**THE TASK**:
Each entry below is to be transcribed exactly; pictures are not copied.
========================
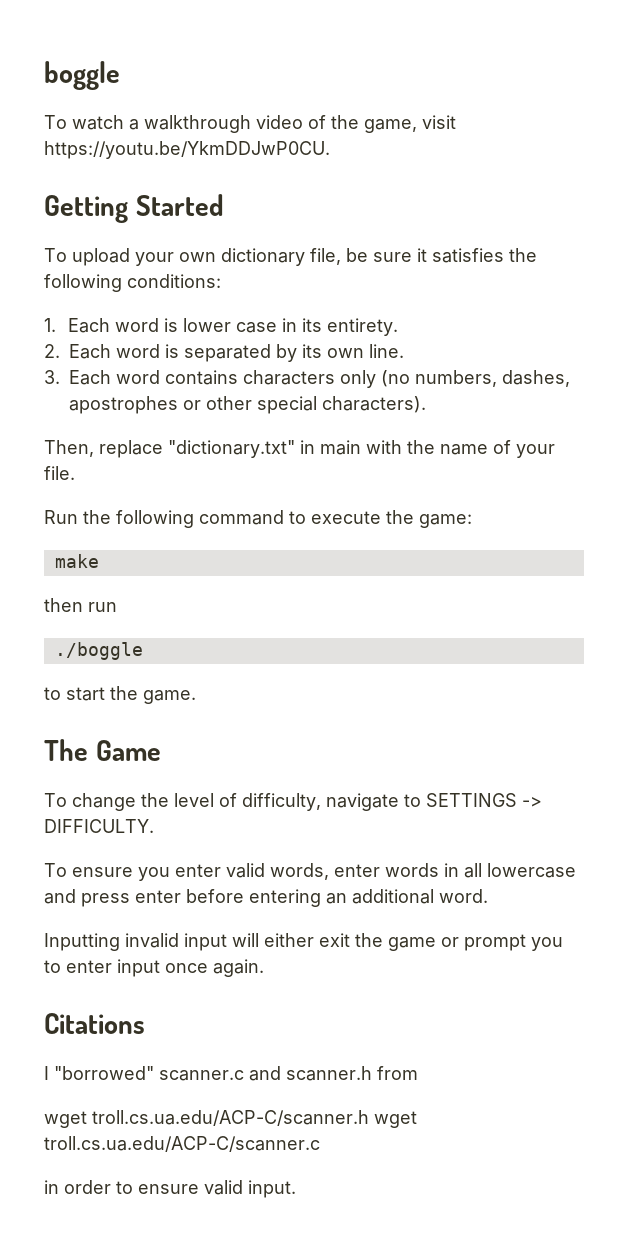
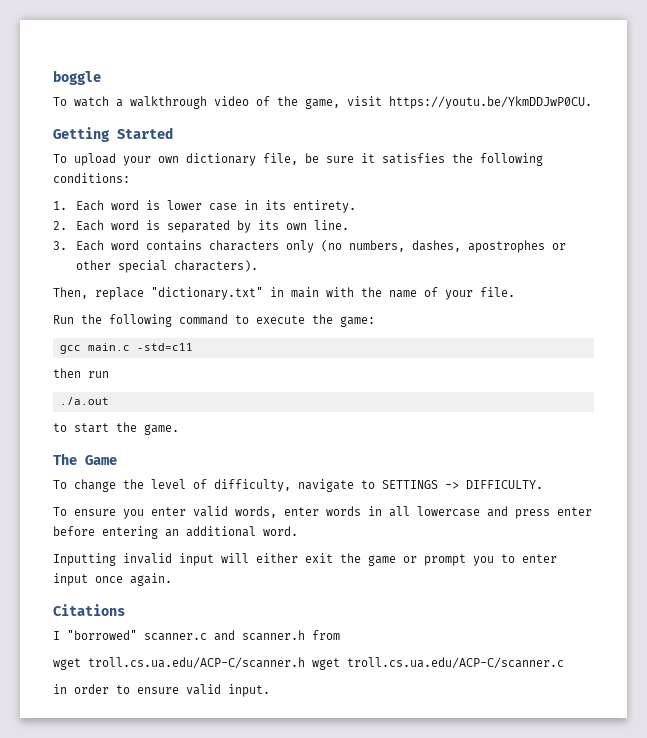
[54,554,99,568] make -> [59,343,193,354] gcc main.c -std=c11
[54,642,143,660] ./boggle -> [59,397,109,405] ./a.out

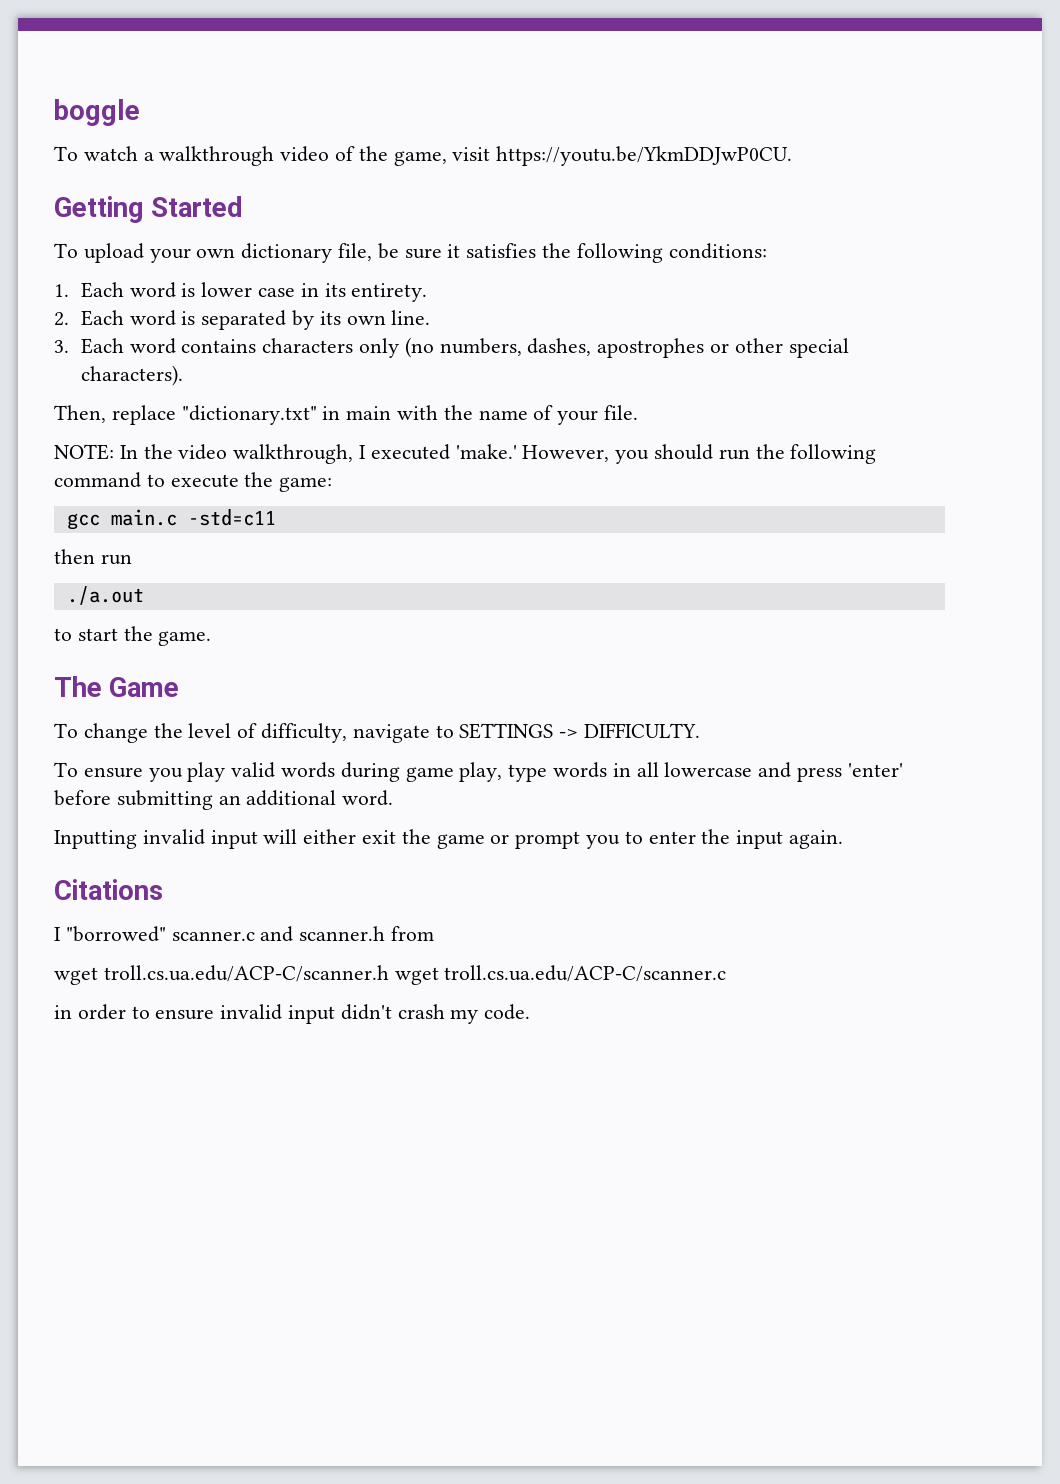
[53,315,74,324] Run -> [54,444,750,464] NOTE: In the video walkthrough, I executed 'make.' However, you should run
[151,506,319,518] enter valid words, enter -> [187,762,548,782] play valid words during game play, type
[557,507,592,516] [53,526,158,539] enter before entering -> [847,763,903,777] [54,790,213,810] 'enter' before submitting
[53,573,123,586] input once -> [701,829,784,849] the input
[186,684,270,697] valid input. -> [220,1004,531,1024] invalid input didn't crash my code.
========================
**FINISHED TASK**:
[54,554,99,568] make -> [59,343,193,354] gcc main.c -std=c11
[54,642,143,660] ./boggle -> [59,397,109,405] ./a.out

[53,315,74,324] Run -> [54,444,750,464] NOTE: In the video walkthrough, I executed 'make.' However, you should run
[151,506,319,518] enter valid words, enter -> [187,762,548,782] play valid words during game play, type
[557,507,592,516] [53,526,158,539] enter before entering -> [847,763,903,777] [54,790,213,810] 'enter' before submitting
[53,573,123,586] input once -> [701,829,784,849] the input
[186,684,270,697] valid input. -> [220,1004,531,1024] invalid input didn't crash my code.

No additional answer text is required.